Nothing but the lines from the first line of the material below through the line that holds "font-size: 42px ->" should be set down, exactly and with pictures left out.

|---|

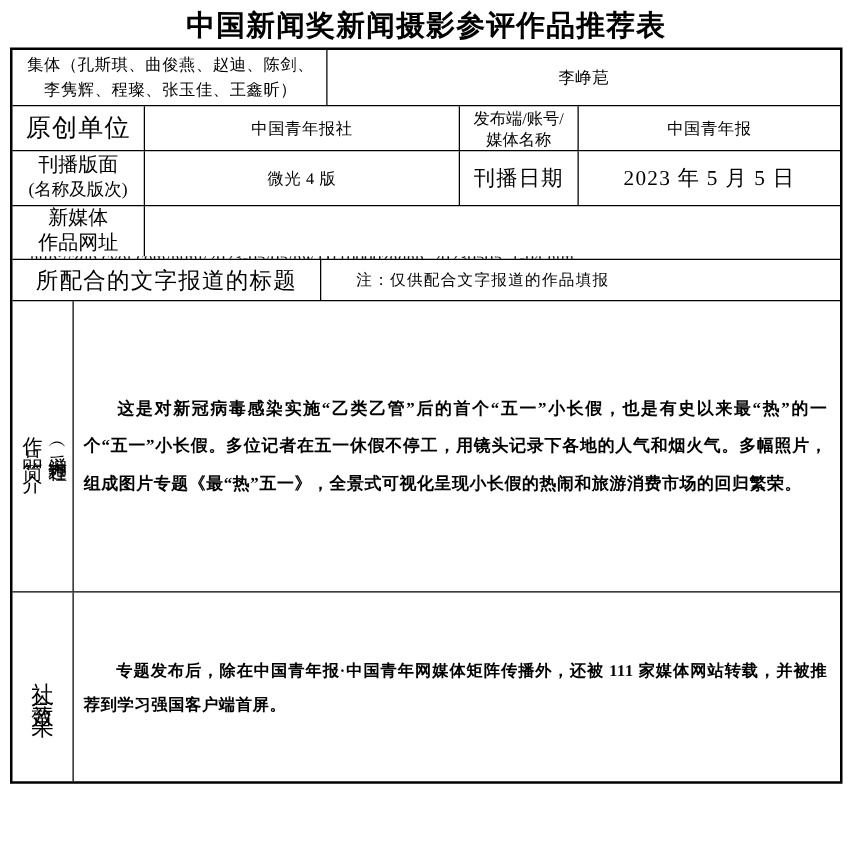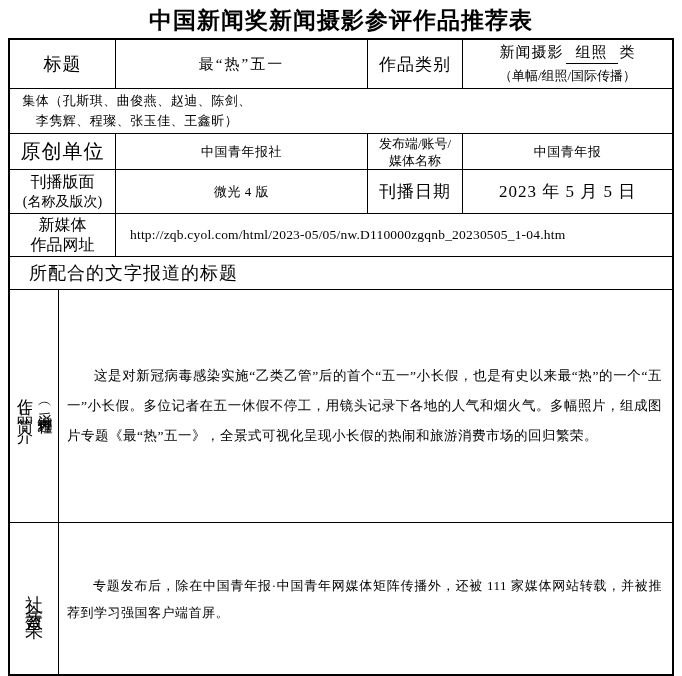"标题" div.row { html: <div> <div> <span>标题</span> </div> <div> <span>最“热”五一</span> </div> <div> <span>作品类别</span> </div> <div> <div> <span>新闻摄影</span><span>组照</span><span>类</span> </div> <div>（单幅/组照/国际传播）</div> </div> </div> -> none }
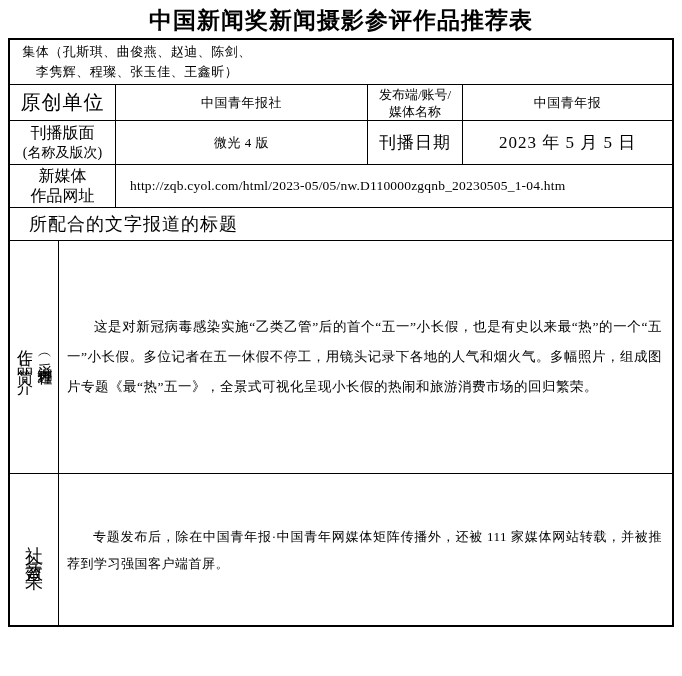"李峥苨" div.cell { html: none -> <div> <span>李峥苨</span> </div> }
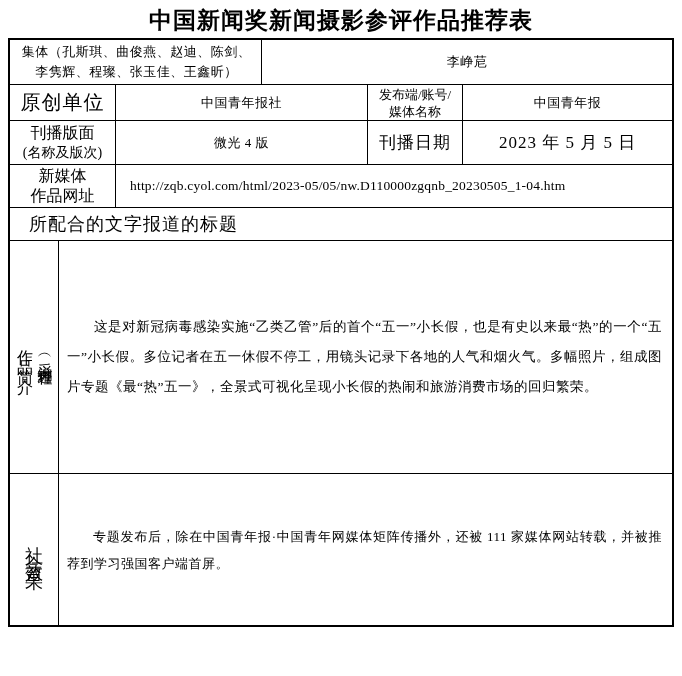"新媒体" .h-r5 { flex-direction: none -> column }
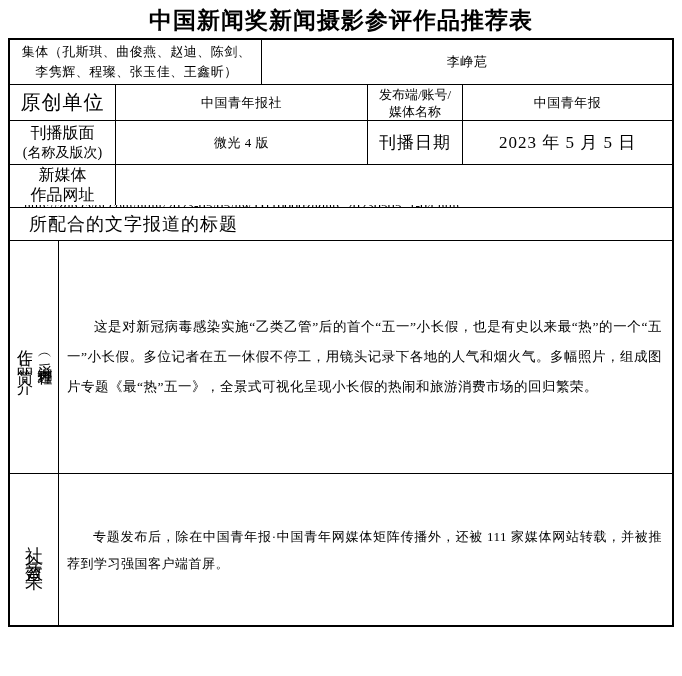"注：仅供配合文字报道的作品填报" div.cell { html: none -> <div> <span>注：仅供配合文字报道的作品填报</span> </div> }
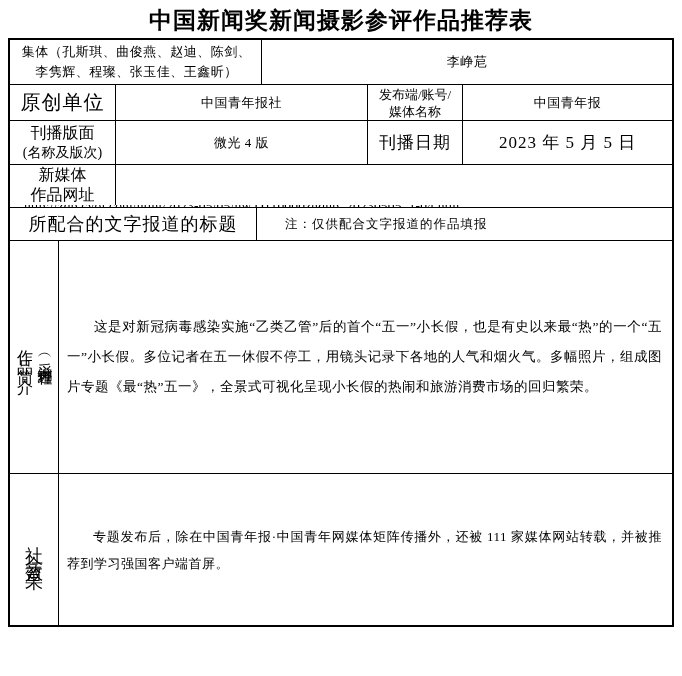"这是对新冠病毒感染实施“乙类乙管”后的首个“五一”小长假，也是有史以来最“热”的" .para-cell { font-weight: none -> bold }
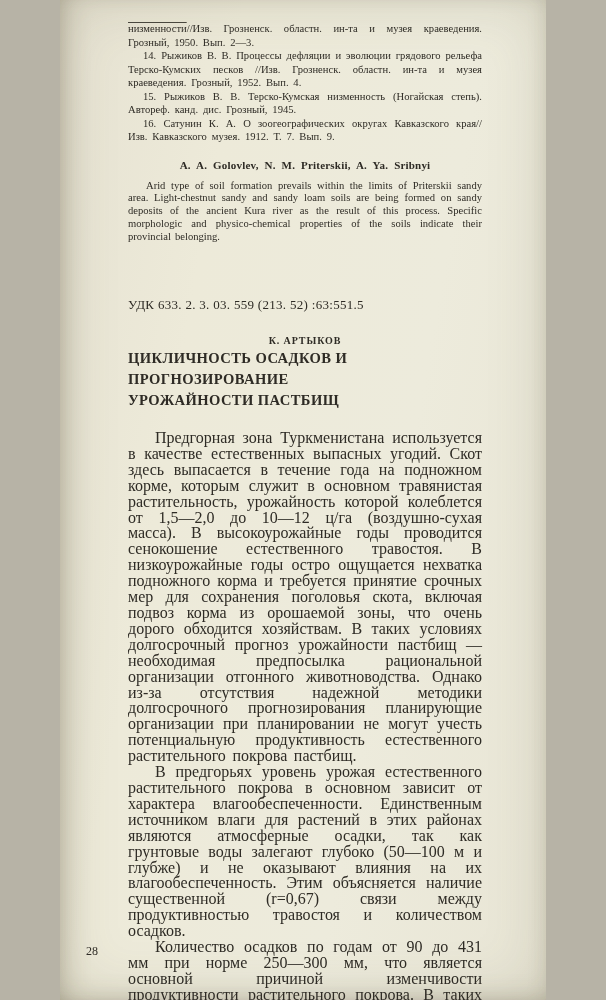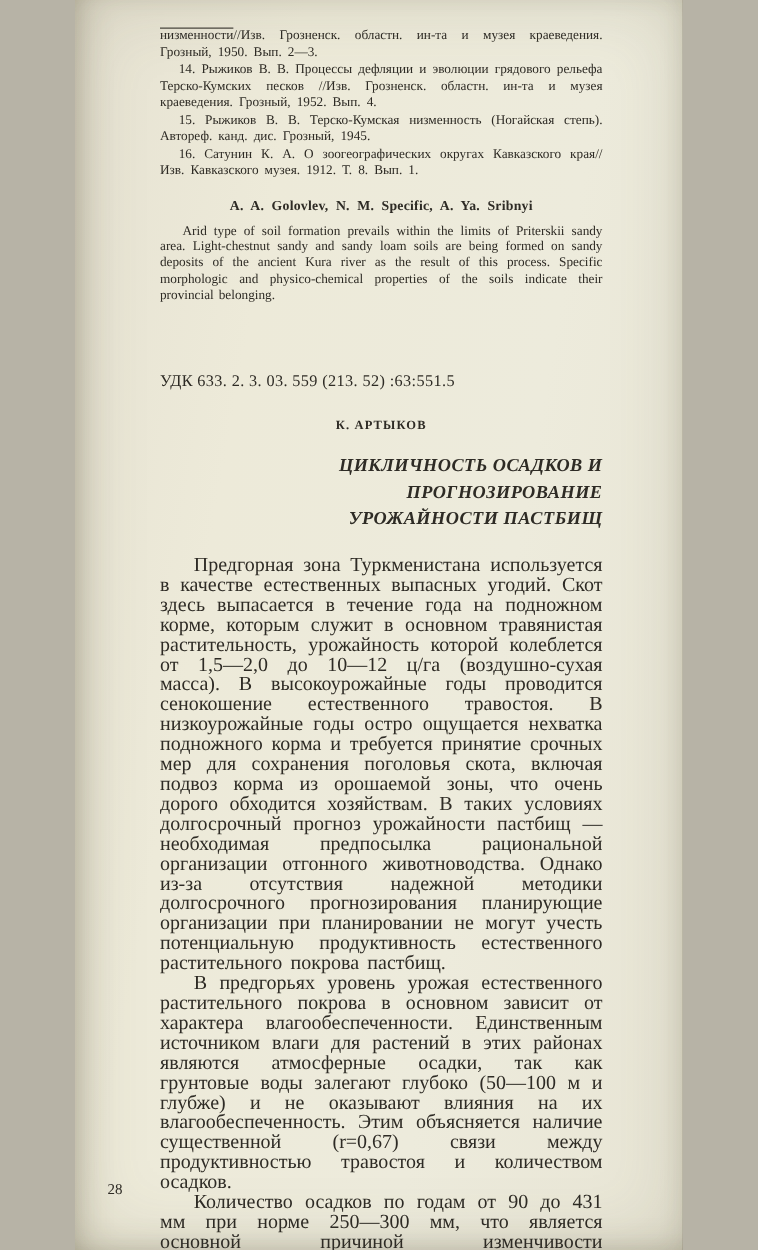"16. Сатунин К. А. О" p.ref { text: 8. Вып. 1 -> 7. Вып. 9 }
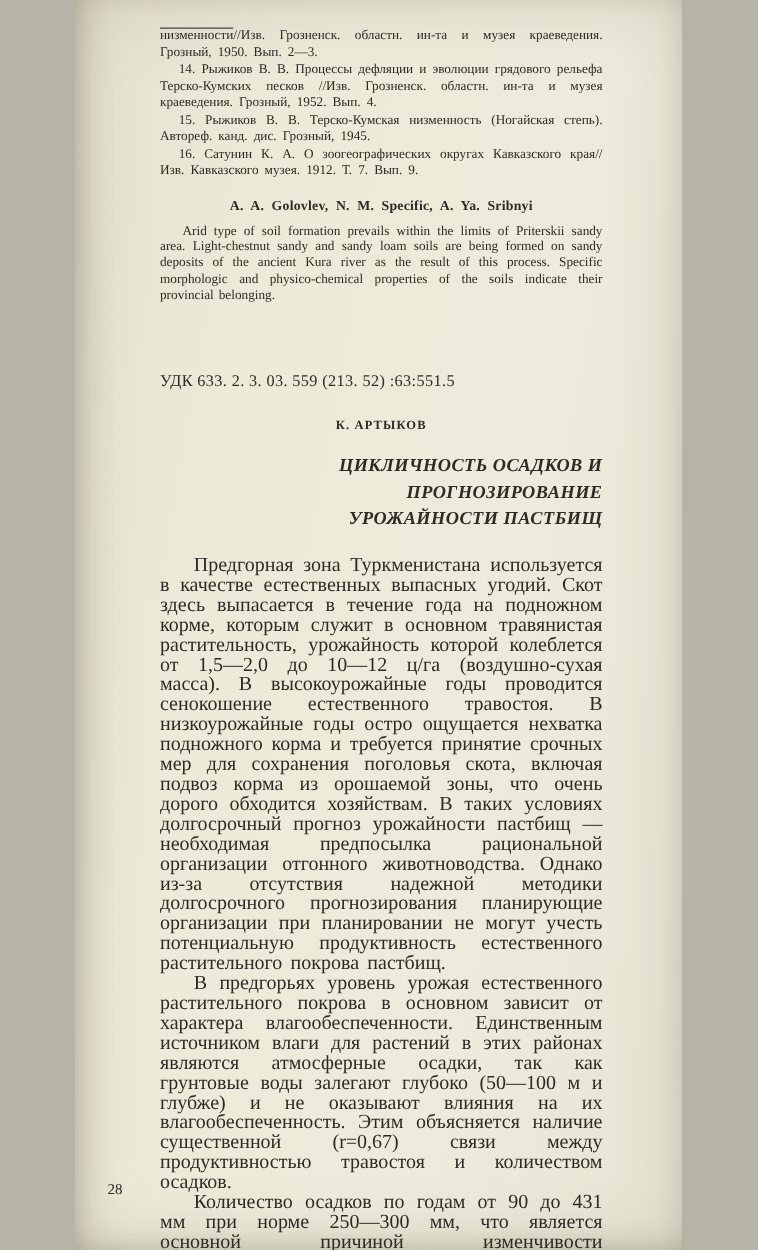"A. A. Golovlev, N. M." p.en-authors { text: Specific -> Priterskii }
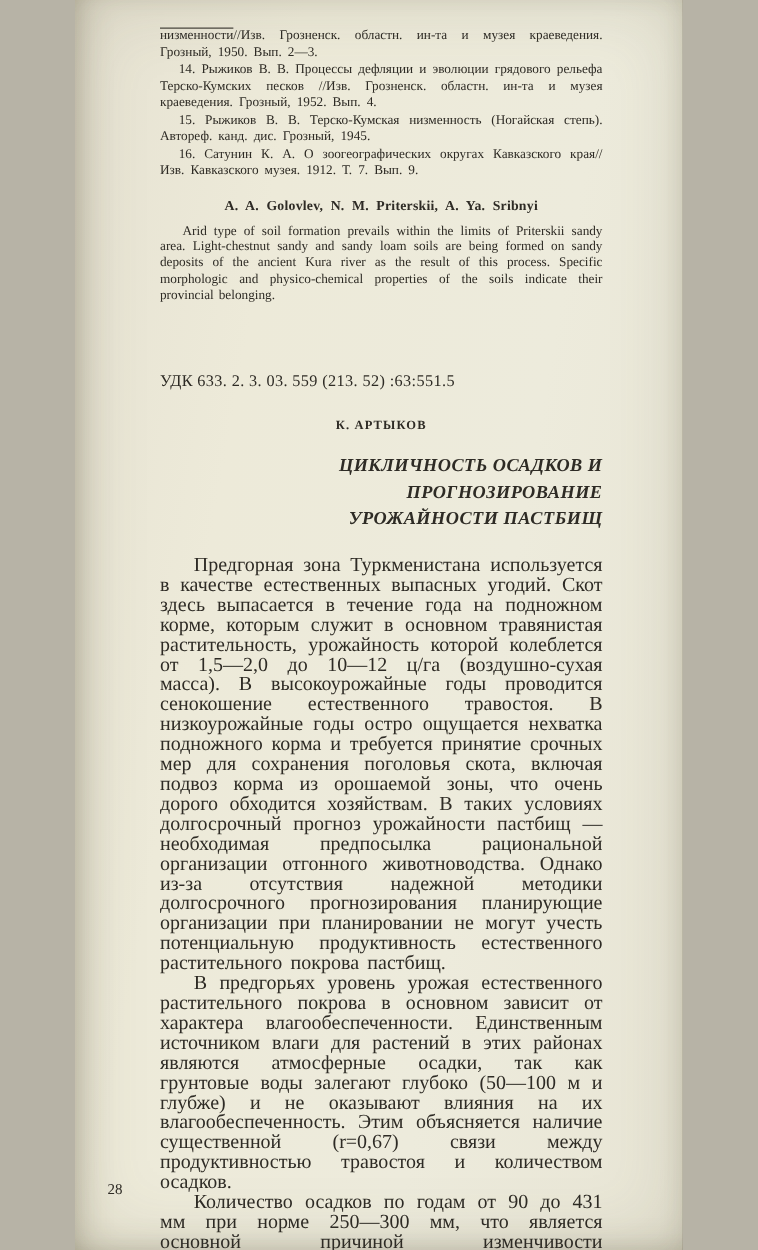"ЦИКЛИЧНОСТЬ ОСАДКОВ И ПРОГНОЗИРОВАНИЕ" .title { font-style: italic -> none; margin-top: 17px -> 2px; text-align: right -> left }
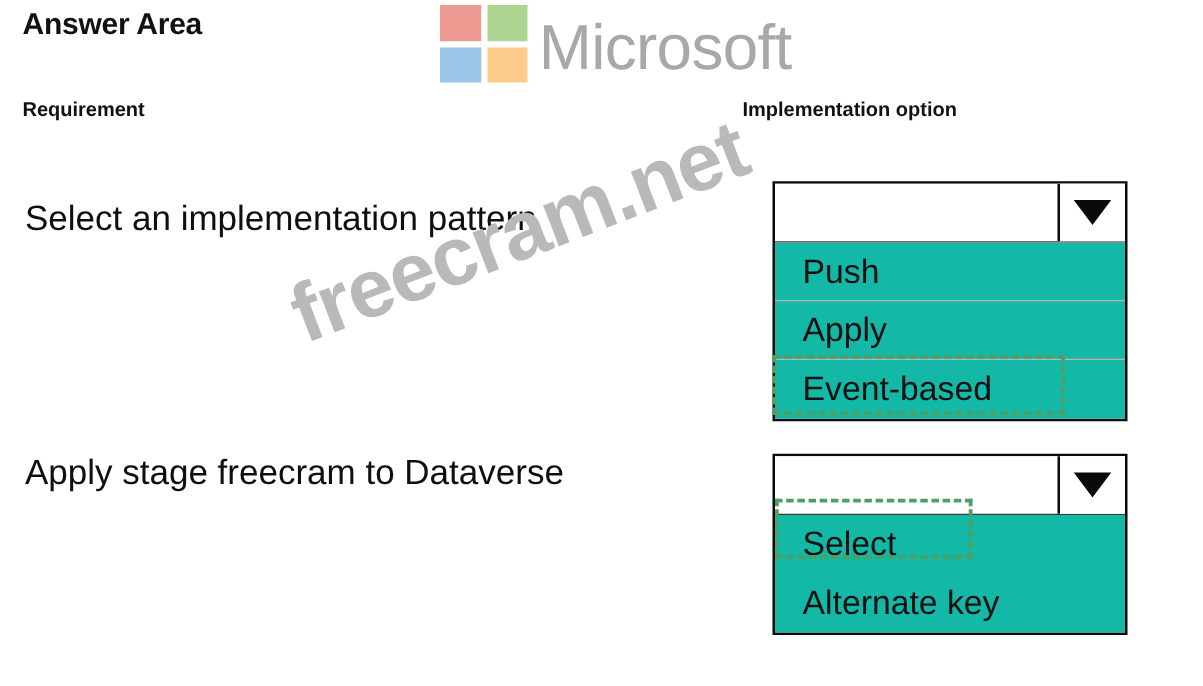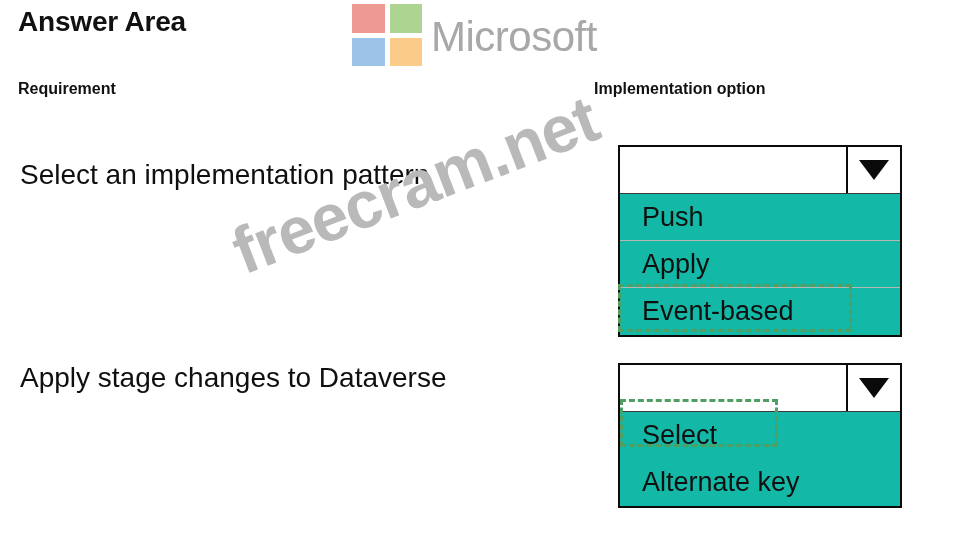"Answer Area" .answer-area-title { font-size: 28px -> 24px }
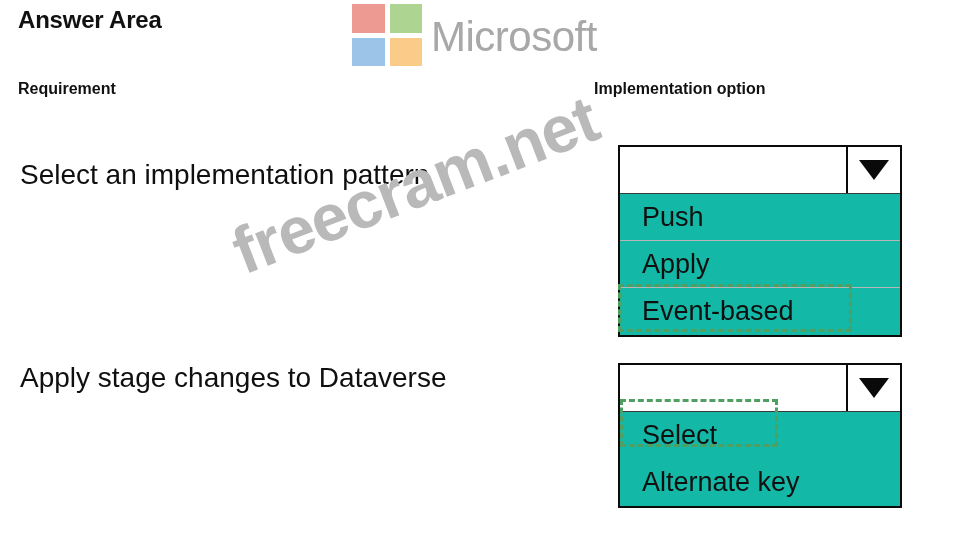"Microsoft" .ms-wordmark { font-size: 42px -> 51px }
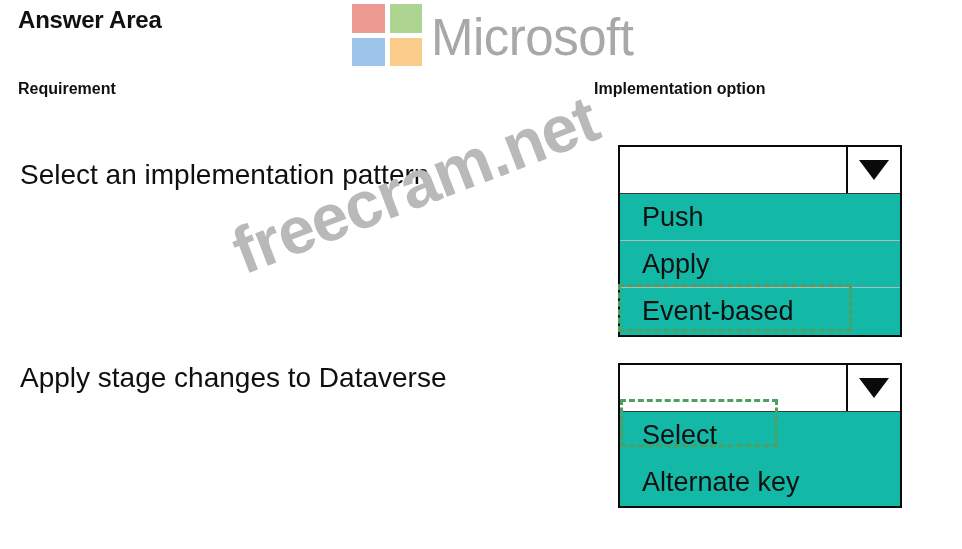"Apply stage changes to Dataverse" div.req-label { text: changes -> freecram }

|---|

Answer space:
"标题" div.row { html: <div> <div> <span>标题</span> </div> <div> <span>最“热”五一</span> </div> <div> <span>作品类别</span> </div> <div> <div> <span>新闻摄影</span><span>组照</span><span>类</span> </div> <div>（单幅/组照/国际传播）</div> </div> </div> -> none }
"李峥苨" div.cell { html: none -> <div> <span>李峥苨</span> </div> }
"新媒体" .h-r5 { flex-direction: none -> column }
"注：仅供配合文字报道的作品填报" div.cell { html: none -> <div> <span>注：仅供配合文字报道的作品填报</span> </div> }
"这是对新冠病毒感染实施“乙类乙管”后的首个“五一”小长假，也是有史以来最“热”的" .para-cell { font-weight: none -> bold }
"16. Сатунин К. А. О" p.ref { text: 8. Вып. 1 -> 7. Вып. 9 }
"A. A. Golovlev, N. M." p.en-authors { text: Specific -> Priterskii }
"ЦИКЛИЧНОСТЬ ОСАДКОВ И ПРОГНОЗИРОВАНИЕ" .title { font-style: italic -> none; margin-top: 17px -> 2px; text-align: right -> left }
"Answer Area" .answer-area-title { font-size: 28px -> 24px }
"Microsoft" .ms-wordmark { font-size: 42px -> 51px }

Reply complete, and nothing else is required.